The Constitutional Court referred the Ombudsman with a plea of unconstitutionality of certain provisions in GEO 1/1999 concerning the rules of the state of emergency. The Court broadly dismissed the plea but noticed that the presidential decrees are issued ultra vires, i.e. by exceeding the constitutional duties conferred upon the President by the Constitution or by GEO 1/1999. The President’s Decrees are administrative and normative in nature, and the Court lacks jurisdiction to rule on the legality thereof. Hence, formally, the presidential decrees are not (yet) affected.
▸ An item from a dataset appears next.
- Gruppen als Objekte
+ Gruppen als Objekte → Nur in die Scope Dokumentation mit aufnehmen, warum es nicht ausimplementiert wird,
As regards the finding of the Court, it is however possible to initiate administrative claims seeking annulment of the presidential decrees and compensation for the damage incurred by the individuals who are affected by the measures limiting their fundamental rights and freedoms. An essential aspect that should be clarified by the administrative courts is the extent to which they are or are not bound by the reasons of the decision given by the Constitutional Court on the President exceeding his constitutional and legal duties. If the decrees are annulled, the annulment thereof shall only be effective for the future, but the entitlement to compensation for the damage incurred shall remain unaffected in principle.
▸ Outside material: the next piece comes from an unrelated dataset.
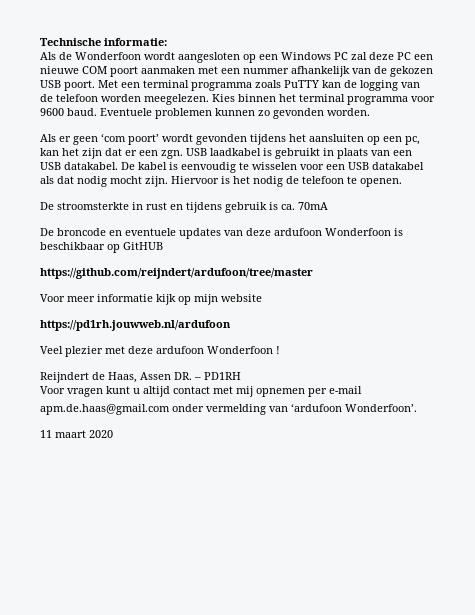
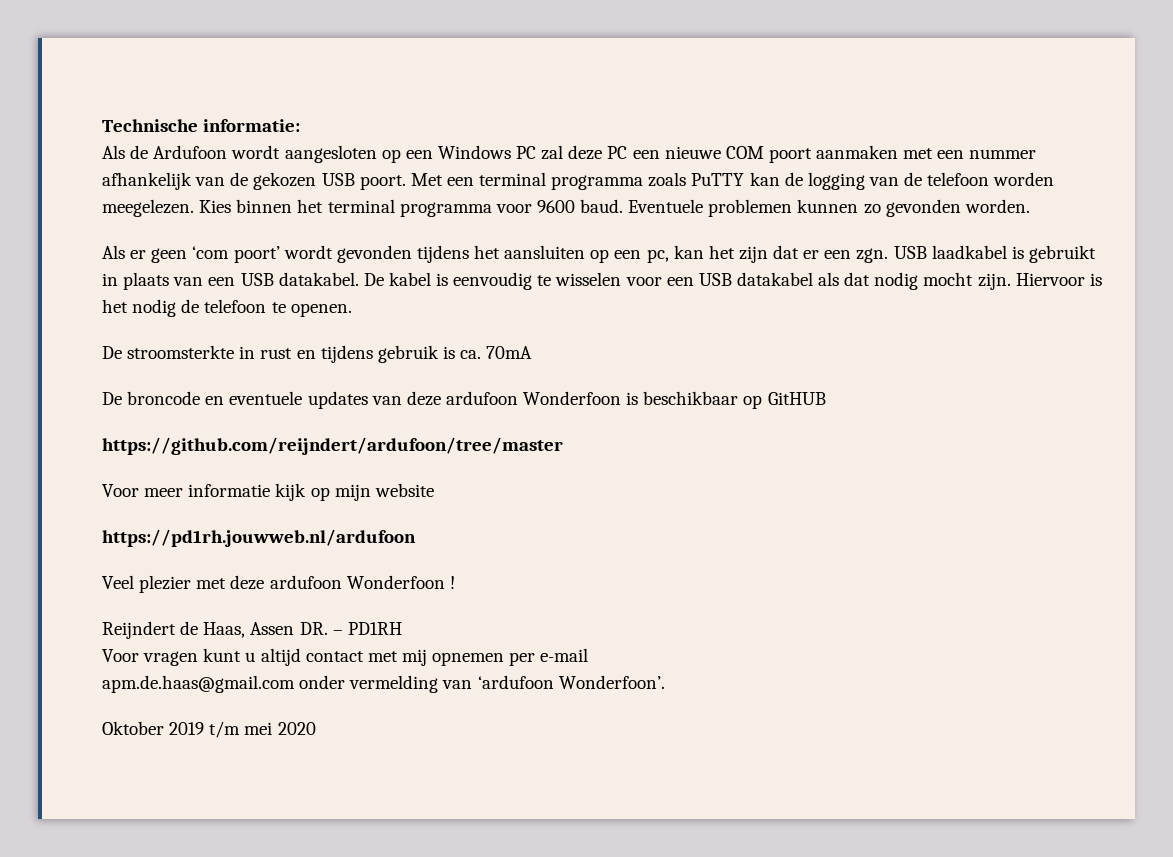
- Als de Wonderfoon wordt aangesloten op een Windows PC zal deze PC een nieuwe COM poort aanmaken met een nummer afhankelijk van de gekozen USB poort.
+ Als de Ardufoon wordt aangesloten op een Windows PC zal deze PC een nieuwe COM poort aanmaken met een nummer afhankelijk van de gekozen USB poort.
- 11 maart 2020
+ Oktober 2019 t/m mei 2020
8. How other countries have dealt with the issue

Certainly, the COVID-19 crisis generated major challenges in relation to the respect for the rule of law and for the fundamental rights of citizens. The measures taken in this context are essentially unprecedented in the history of humankind. Almost 4 billion people, more than half of the planet’s population, were forced to stay at home for several weeks, and the state of lockdown shall only be lifted gradually and with severe limitations.
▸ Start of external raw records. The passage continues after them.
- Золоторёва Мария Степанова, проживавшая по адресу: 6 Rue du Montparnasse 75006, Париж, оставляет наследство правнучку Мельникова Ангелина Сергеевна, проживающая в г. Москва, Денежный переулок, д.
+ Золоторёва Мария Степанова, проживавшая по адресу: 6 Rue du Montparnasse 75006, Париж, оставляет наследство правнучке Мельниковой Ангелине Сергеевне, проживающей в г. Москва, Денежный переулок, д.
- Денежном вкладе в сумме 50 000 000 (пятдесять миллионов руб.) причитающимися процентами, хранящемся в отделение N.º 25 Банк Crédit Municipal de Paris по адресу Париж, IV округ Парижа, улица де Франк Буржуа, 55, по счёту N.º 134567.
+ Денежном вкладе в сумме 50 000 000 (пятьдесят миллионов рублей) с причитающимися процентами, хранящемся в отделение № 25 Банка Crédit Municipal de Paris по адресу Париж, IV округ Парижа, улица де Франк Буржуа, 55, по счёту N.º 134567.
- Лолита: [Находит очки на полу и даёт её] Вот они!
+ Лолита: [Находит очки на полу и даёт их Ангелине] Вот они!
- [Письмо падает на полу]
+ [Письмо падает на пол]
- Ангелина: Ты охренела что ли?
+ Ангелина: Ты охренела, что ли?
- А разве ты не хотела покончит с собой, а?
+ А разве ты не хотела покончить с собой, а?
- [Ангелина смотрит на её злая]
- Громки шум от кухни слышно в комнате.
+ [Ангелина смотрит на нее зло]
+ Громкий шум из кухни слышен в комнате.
Not all countries declared a state of emergency when faced with the crisis. England approached the issue at the parliamentary level, by adopting the Coronavirus Act, a 359-page law, which, interestingly enough, does not confer upon the government any powers in relation to the lockdown. On the other hand, the measures restricting free movement were adopted based on a legislative instrument passed based on the 1984 Public Health Act. The measures ordered by the British government and the alleged lack of transparency thereof are currently being challenged in court. Also, in Germany or in Canada, the state of emergency was not formally declared at national level.

9. Conclusions

Within the current constitutional framework, the measures limiting the exercise of fundamental rights and freedoms, as well as the change of the legislation in force can only be implemented by laws passed by the Parliament (excluding, insofar as the fundamental rights are concerned, the emergency ordinances, according to Article 115 of the Constitution). The bodies of the executive branch are able to pass acts for the enforcement of the law, but not for the amendment or the suspension thereof. However, the state of emergency can only be managed efficiently through the loyal collaboration of all authorities involved in the legislative process, and the Parliament and the Government have the duty to respond efficiently in order to take the most suitable legislative measures.

Pursuant to the decision of the Constitutional Court of 6 May 2020, those affected by measures taken at the level of the executive branch, whereby the fundamental rights are limited or the primary law in force is changed, have the option to initiate administrative complaints seeking annulment of the relevant administrative acts and compensation for the damage incurred.